Cooking up voices

What began at Soundcircus a year ago as a playful experiment with the capabilities of AI has evolved into an advanced AI tool that revolutionizes synthesized speech. How did the Soundcircus Intelligent Speech System come into being? What can it do now, and where is it headed? Michiel, an AI specialist at Soundcircus, and  “Circus Director” Kees share insights into the next frontier of voice design: “For three decades, our mission at Soundcircus has been to craft unique voices for every client. Now, we can create those completely bespoke voices ourselves.”

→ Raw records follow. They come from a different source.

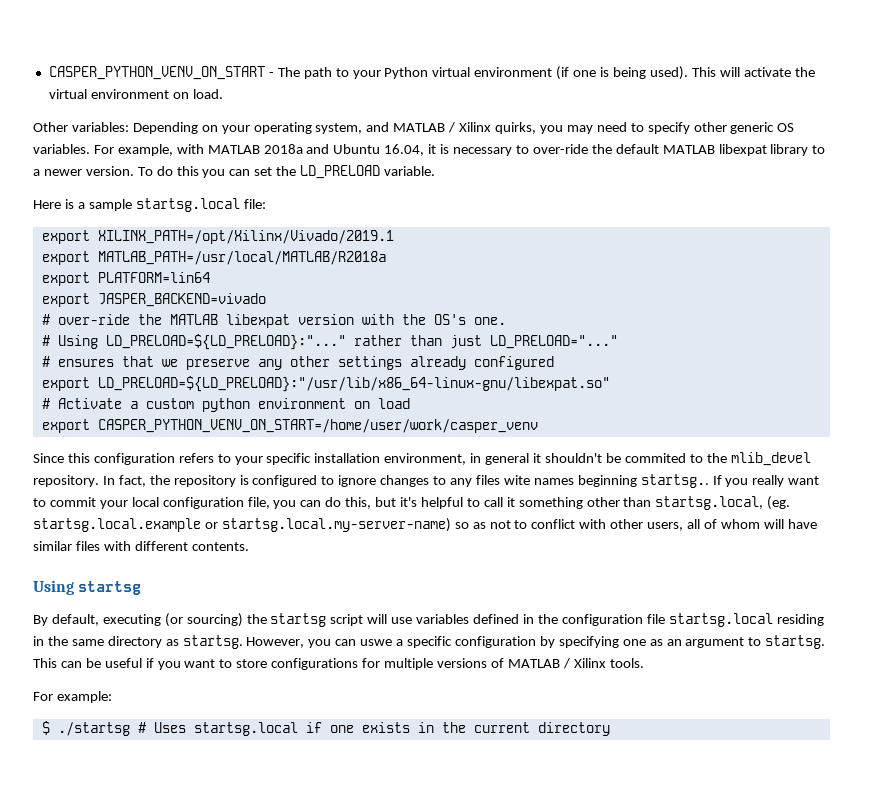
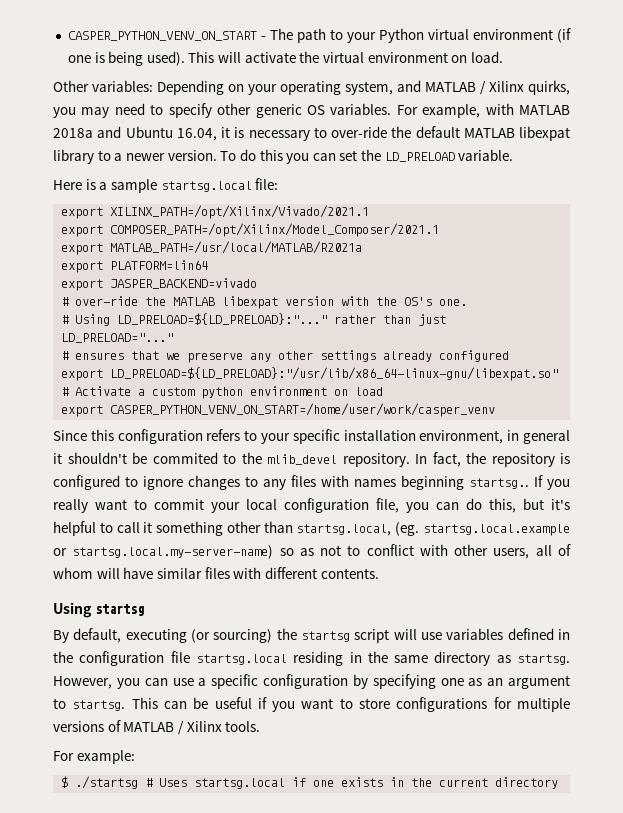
[97,230,394,244] [41,251,386,265] XILINX_PATH=/opt/Xilinx/Vivado/2019.1 // export MATLAB_PATH=/usr/local/MATLAB/R2018a -> [110,205,370,219] [61,223,440,237] [61,241,363,255] XILINX_PATH=/opt/Xilinx/Vivado/2021.1 // export COMPOSER_PATH=/opt/Xilinx/Model_Composer/2021.1 // export MATLAB_PATH=/usr/local/MATLAB/R2021a
[503,475,530,485] wite -> [321,475,349,487] with
[360,639,393,646] uswe -> [172,678,194,686] use

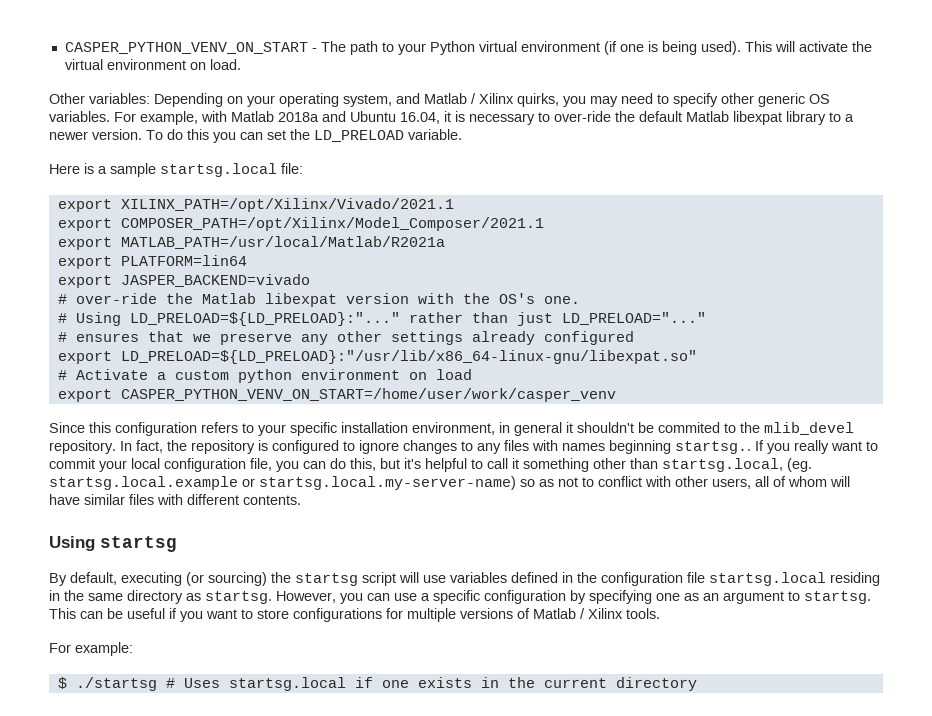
[425,82,476,92] MATLAB -> [424,93,467,104] Matlab
[519,105,570,115] MATLAB -> [231,111,274,122] Matlab
[463,128,515,138] MATLAB -> [686,111,729,122] Matlab
[110,241,363,254] MATLAB_PATH=/usr/local/MATLAB/R2021a -> [120,236,445,249] MATLAB_PATH=/usr/local/Matlab/R2021a
[173,297,216,306] MATLAB -> [201,293,256,304] Matlab
[123,722,175,732] MATLAB -> [533,608,576,619] Matlab

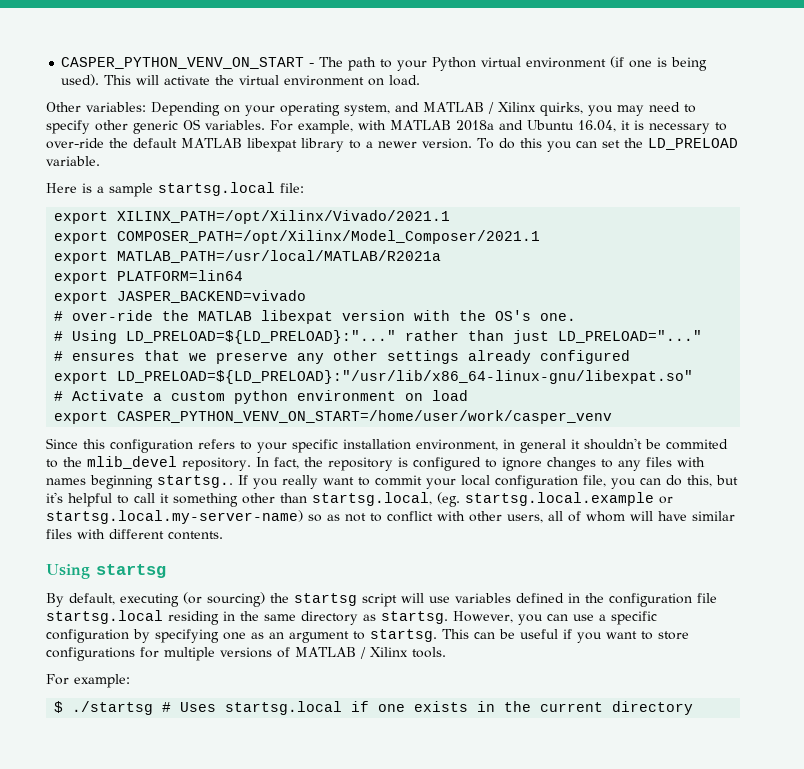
[424,93,467,104] Matlab -> [423,102,484,112] MATLAB
[231,111,274,122] Matlab -> [390,120,451,130] MATLAB
[686,111,729,122] Matlab -> [181,138,242,148] MATLAB
[120,236,445,249] MATLAB_PATH=/usr/local/Matlab/R2021a -> [117,250,442,263] MATLAB_PATH=/usr/local/MATLAB/R2021a
[201,293,256,304] Matlab -> [198,311,253,321] MATLAB
[533,608,576,619] Matlab -> [295,647,356,657] MATLAB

By Sanne Houwing, photo by Martijn van de Griendt (and ai)
Dutch Version 


INTRODUCING ALLIEGO DINGEL  At Soundcircus, we’re known for finding iconic voices for brands. Voices that resonate through commercials and campaigns and lend extra character to their message. However, our collaboration with Joe Public marked a significant shift – rather than searching for a voice, we crafted one. Michiel elaborates: “It’s about designing a voice and bringing it to life through a voice actor. Our system overlays a custom-designed voice onto the voice of the actor.” In the case of the new ALDI voice, that meant composing one out of the voices of ALDI employees themselves. Ten voices from employees across ALDI’s stores, distribution centers, and offices were the building blocks for this AI-generated voice. Kees adds: “From the multitude of then generated voices in our Soundcircus Intelligent Speech System, we chose the one that best suited the ALDI brand. This is how Alliego Dingel was born.”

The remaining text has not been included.